Выбрать главу

Но ворон закрывает глаза, занавешивает свою проницательность плотными кожаными  шторами и молчит.

Никому нельзя смотреть на того, кому поклонялись многие века и в жарких пустынях, и в огромных, давно умерших древних городах. Ворон чует в нем то, о чем знали лишь немногие избранные, давно ушедшие, развоплотившиеся, ставшие не просто пылью, а пылью звездной. Видит мощь, силу и такую неуютную для ворона инаковость.

 

Словно перебегая из одного мира в другой, кошки совершают определенный ритуал,  возвращаясь в этот мир или оставаясь в тех мирах, о которых даже умный и сердитый ворон ничего не слыхал. Никто не знает, где истинный дом  кошки, на какой планете, в каком из многочисленных миров. Никто не знает, зачем она возвращается на эту холодную и неуютную землю, где нынешние жители не ощущают даже друг друга, не говоря уже о кошке, что дождливой ночью, жалобно мяукая, скребется в их двери. Такая жалкая и незаметная.

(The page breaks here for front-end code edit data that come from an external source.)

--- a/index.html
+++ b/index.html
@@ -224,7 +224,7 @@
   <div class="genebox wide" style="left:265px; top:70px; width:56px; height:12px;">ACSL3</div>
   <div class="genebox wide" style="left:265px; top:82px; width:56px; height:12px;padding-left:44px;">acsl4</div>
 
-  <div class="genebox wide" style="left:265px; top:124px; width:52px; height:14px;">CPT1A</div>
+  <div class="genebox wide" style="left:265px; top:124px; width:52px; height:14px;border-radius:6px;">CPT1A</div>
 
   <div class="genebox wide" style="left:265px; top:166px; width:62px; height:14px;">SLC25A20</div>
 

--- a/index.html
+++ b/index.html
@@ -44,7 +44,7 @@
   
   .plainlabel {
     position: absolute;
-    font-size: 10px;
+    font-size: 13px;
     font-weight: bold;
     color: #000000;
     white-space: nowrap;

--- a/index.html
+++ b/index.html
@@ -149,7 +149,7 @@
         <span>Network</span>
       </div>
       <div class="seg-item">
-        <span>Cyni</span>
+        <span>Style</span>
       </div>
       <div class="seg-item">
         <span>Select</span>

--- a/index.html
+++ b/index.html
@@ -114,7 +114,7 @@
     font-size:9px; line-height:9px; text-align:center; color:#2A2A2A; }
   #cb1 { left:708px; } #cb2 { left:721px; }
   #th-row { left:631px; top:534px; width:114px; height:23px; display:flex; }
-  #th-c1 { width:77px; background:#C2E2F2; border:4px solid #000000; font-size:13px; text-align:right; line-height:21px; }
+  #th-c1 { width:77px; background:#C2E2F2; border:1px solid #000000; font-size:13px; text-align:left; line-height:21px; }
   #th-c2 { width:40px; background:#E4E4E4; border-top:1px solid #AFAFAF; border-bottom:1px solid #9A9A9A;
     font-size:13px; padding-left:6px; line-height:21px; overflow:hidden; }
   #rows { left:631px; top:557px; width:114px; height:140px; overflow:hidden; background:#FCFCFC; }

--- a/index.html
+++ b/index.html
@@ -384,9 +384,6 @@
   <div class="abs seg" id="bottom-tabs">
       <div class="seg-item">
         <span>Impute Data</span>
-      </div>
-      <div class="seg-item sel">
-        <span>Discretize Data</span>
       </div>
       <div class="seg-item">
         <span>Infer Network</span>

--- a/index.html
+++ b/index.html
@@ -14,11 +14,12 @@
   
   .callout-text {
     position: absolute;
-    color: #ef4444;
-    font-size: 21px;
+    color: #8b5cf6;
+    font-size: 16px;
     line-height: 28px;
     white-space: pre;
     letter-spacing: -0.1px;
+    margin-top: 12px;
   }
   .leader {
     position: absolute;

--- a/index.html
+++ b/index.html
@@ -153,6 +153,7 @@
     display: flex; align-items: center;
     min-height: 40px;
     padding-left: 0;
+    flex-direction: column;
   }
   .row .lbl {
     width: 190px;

Как же случается, что неожиданно для самого человека, умильно глядящего на вылизывающего себя мокрого зверя, в его душу входит благодать, и он начинает понимать  жителей древних городов, несущих пожертвования в кошачий храм и верящих в силу и заступничество богини с кошачьей головой и острыми коготками на слабых женских ручках.

Кто-то хранит и лелеет этот свет в себе, кто-то  испуганно гасит, и тогда алтарь оборачивается плахой. Сколько же живых невинных душ принесено в жертву, сколько еще принесется?

Об этом думает внезапно прозревший ворон, сердце его растет, набухает, хочет вырываться из груди, в горле клокочет, он начинает задыхаться, но вскоре напряжение проходит, птица открывает глаза и нежно и чуть неуверенно каркает. Дорога пуста, следы стерты временем, ветер поет грустную песню без слов, сосны покачивают ветками, стряхивая зеленые иглы, словно покаянные слова, а глупые осины, роняя влагу с ветвей, дрожат и плачут в преддверии холодной и ранней зимы. В горле птицы рождается песня. Она льется с несвойственными для ворона нежными переливами полынной горечи и медовой вязкости.

 Не слушай ее, человек, не останавливайся. Иди дальше. Эта поминальная песнь не для тебя...

 

Эпилог.

Кот только на мгновение прикрыл глаза и устало зевнул, а под лапами была уже  другая дорога. Твердая, ровная, приятная для стертых, натруженных конечностей. И  свет другой. Теплый, живой, обволакивающий усталое тело. Почти осязаемый. Ласково шепчущий, успокаивающий усталую и испуганную душу. Васька доволен, что переход прошел легко и почти незаметно, хоть шерстинки до сих пор наэлектризованы и, кажется, чуть искрят. В прошлые несколько раз он заблудился и, дрожа от страха, долго плутал в мрачном, пугающем своей безысходностью лесу, который цепко держал его и никак не хотел выпускать.

 

Василий гордо вскидывает голову и уверенно делает первый шаг в этом новом мире. Дорога пустынна, никого нет, но кот знает, что, пробежав несколько шагов вперед, он увидит других животных. Робких и смелых, молодых и старых, тоскливо и растерянно озирающихся. Или, наоборот, смело бегущих навстречу свету с безмятежностью детей. Тех, кто от страха еле переставляет лапы, и тех, для кого конец  земной жизни означает, что боль, тоска и одиночество никогда больше не вернутся. Живущие рядом с человеком и живущие в самых дальних уголках земли,  никогда не виданные, чуднЫе и самые обыкновенные. Большие и маленькие - все окажутся на этом пути. Дорога расширится, разольется бескрайним морем, и по ней огромными кораблями или юркими лодчонками пронесутся те, кому пришла пора в этот день совершить переход в иной мир.

После первого  шага горечью накатывает чувство вины. Гигантской  волной оно накрывает кота  с головой, не вздохнуть, не выплыть. Васька барахтается в своих воспоминаниях, они так  тяжелы и  давят на хребет, на сердце, на все его измученное тело, что он останавливается передохнуть и, поникнув головой, вспоминает тех, кого оставил и перед кем виноват.

«Я бросил свою хозяйку», - кается Василий,  - «и вообще всегда думал только о себе». Кот стоит, зажмурившись, заново проживая свою жизнь. После нескольких трудных минут раскаяния появляется легкость. Тяжесть уходит, дышать становится легче, тоска исчезает, словно слизанная Мартиным языком.